Transparency is key to teen sexual health

BY BRITTNEY BENNETT
Former Reporter
02/06/2018 12:30 PM
TAHLEQUAH – With misinformation about sex so accessible, talking openly with teens about sex can help prevent unintended pregnancies and decrease risks of sexually transmitted diseases.

Barbara Williams, a Cherokee Nation certified prevention specialist, has taught pregnancy prevention for more than 20 years through programs such as “Date but Wait” and “Straight Talk.” Her mission is to help parents and children talk openly about sex to avoid misinformation, a sharp contrast to how she was raised.
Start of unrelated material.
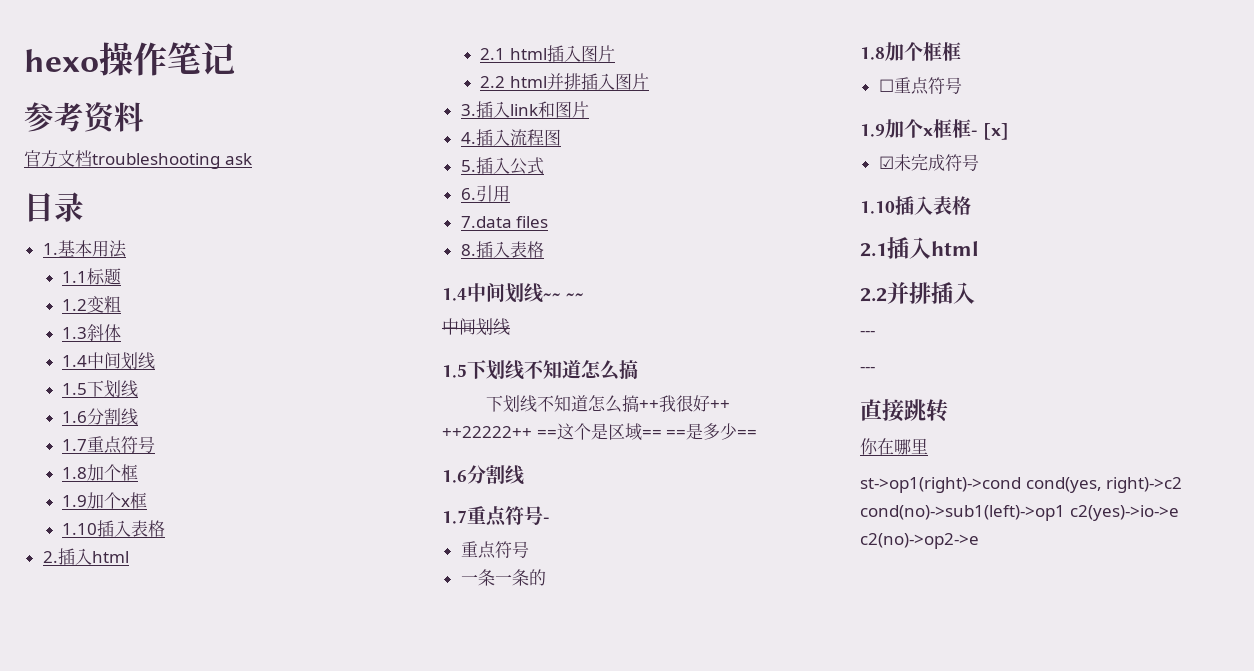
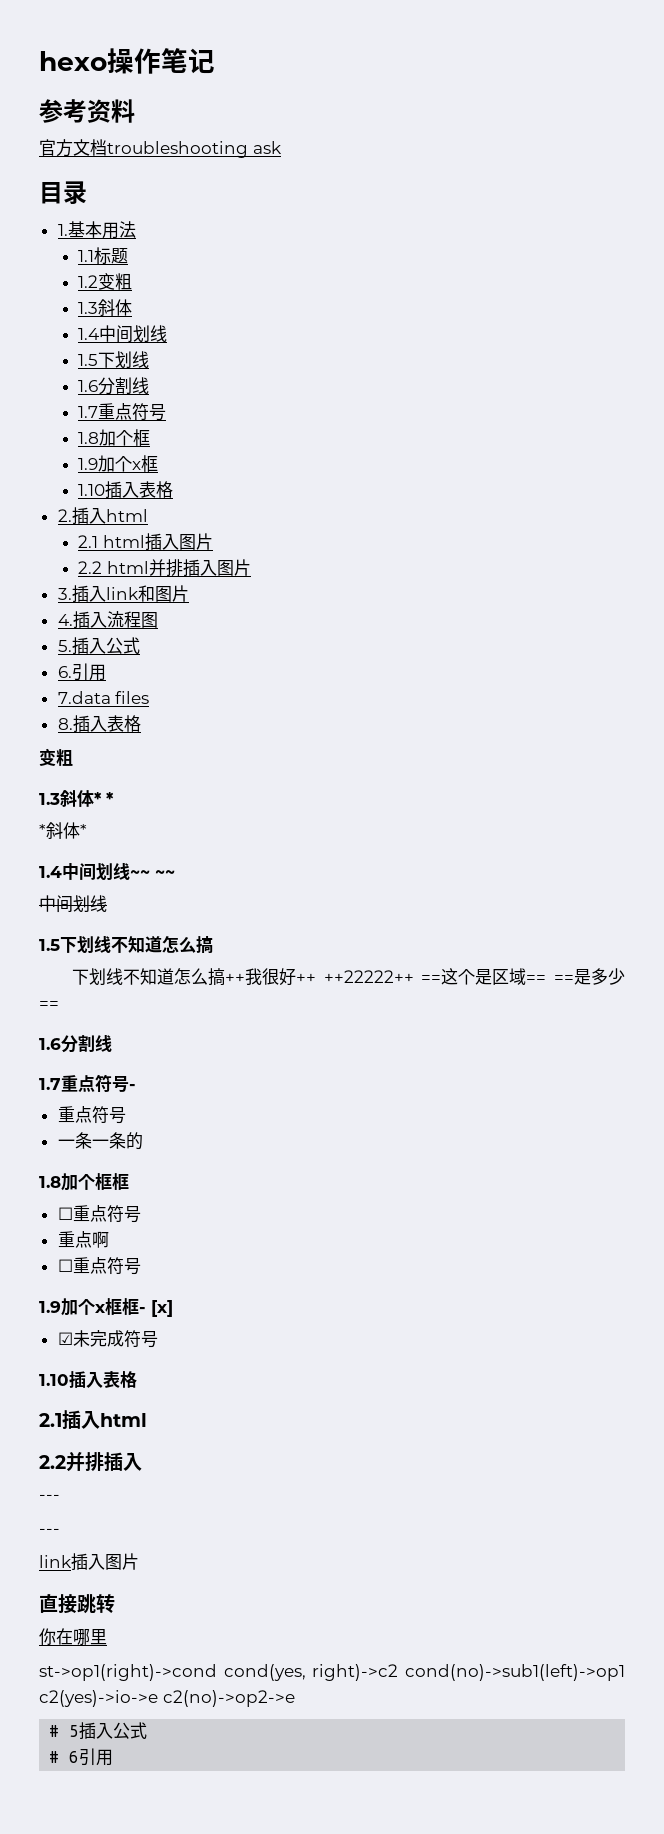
(544, 249) none -> [39,748,73,766] [39,790,114,807] [39,822,87,839] // 变粗 // 1.3斜体* * // *斜体*
(962, 85) none -> [57,1231,109,1248] [57,1257,141,1275] // 重点啊 // ☐重点符号
(875, 369) none -> [39,1553,139,1571] // link插入图片
(979, 541) none -> [49,1722,148,1740] [49,1748,114,1766] // # 5插入公式 // # 6引用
“My mother never talked to me about how to prevent pregnancy or anything like that, and I asked her why. She said, ‘Oh, I don’t know. I figured you would learn it from somewhere,’” Williams said.

In 2015, Oklahoma’s teen pregnancy rate was 34.8 per 1,000 females, compared to the national average of 22.3, according to the State Department of Health. Within the CN, Adair County ranks significantly higher with an average between 55.2 and 67.4 pregnancies per 1,000.

“I know there’s a problem with teen pregnancy, and I know it goes back to parents not talking to their kids about it, especially in our Indian families,” Williams said. “There are no (Cherokee) words for anything that has to do with sex. We need to make the tribe know there’s a problem, especially in our rural communities.”

Oklahoma was second in the United States for teen births in 2014, according to the National Campaign to Prevent Teen and Unplanned Pregnancy. The campaign also found that almost 50 percent of Oklahoma teen mothers live in poverty, while only 38 percent who have children before age 18 receive high school diplomas.

For teens who aren’t comfortable talking to their parents about sex, Williams recommends they visit a county health department, which provides family planning information and birth control options including free condoms, pregnancy testing and emergency contraception.

In addition to preventing teen pregnancy, Williams educates teens about sexually transmitted diseases or STDs.

The Centers for Disease Control reports that annually 20 million new STD cases are reported in the United States, with half of them in individuals between 15 and 24 years old. While some STDs have symptoms such as itching or burning, several – including chlamydia and gonorrhea – often do not.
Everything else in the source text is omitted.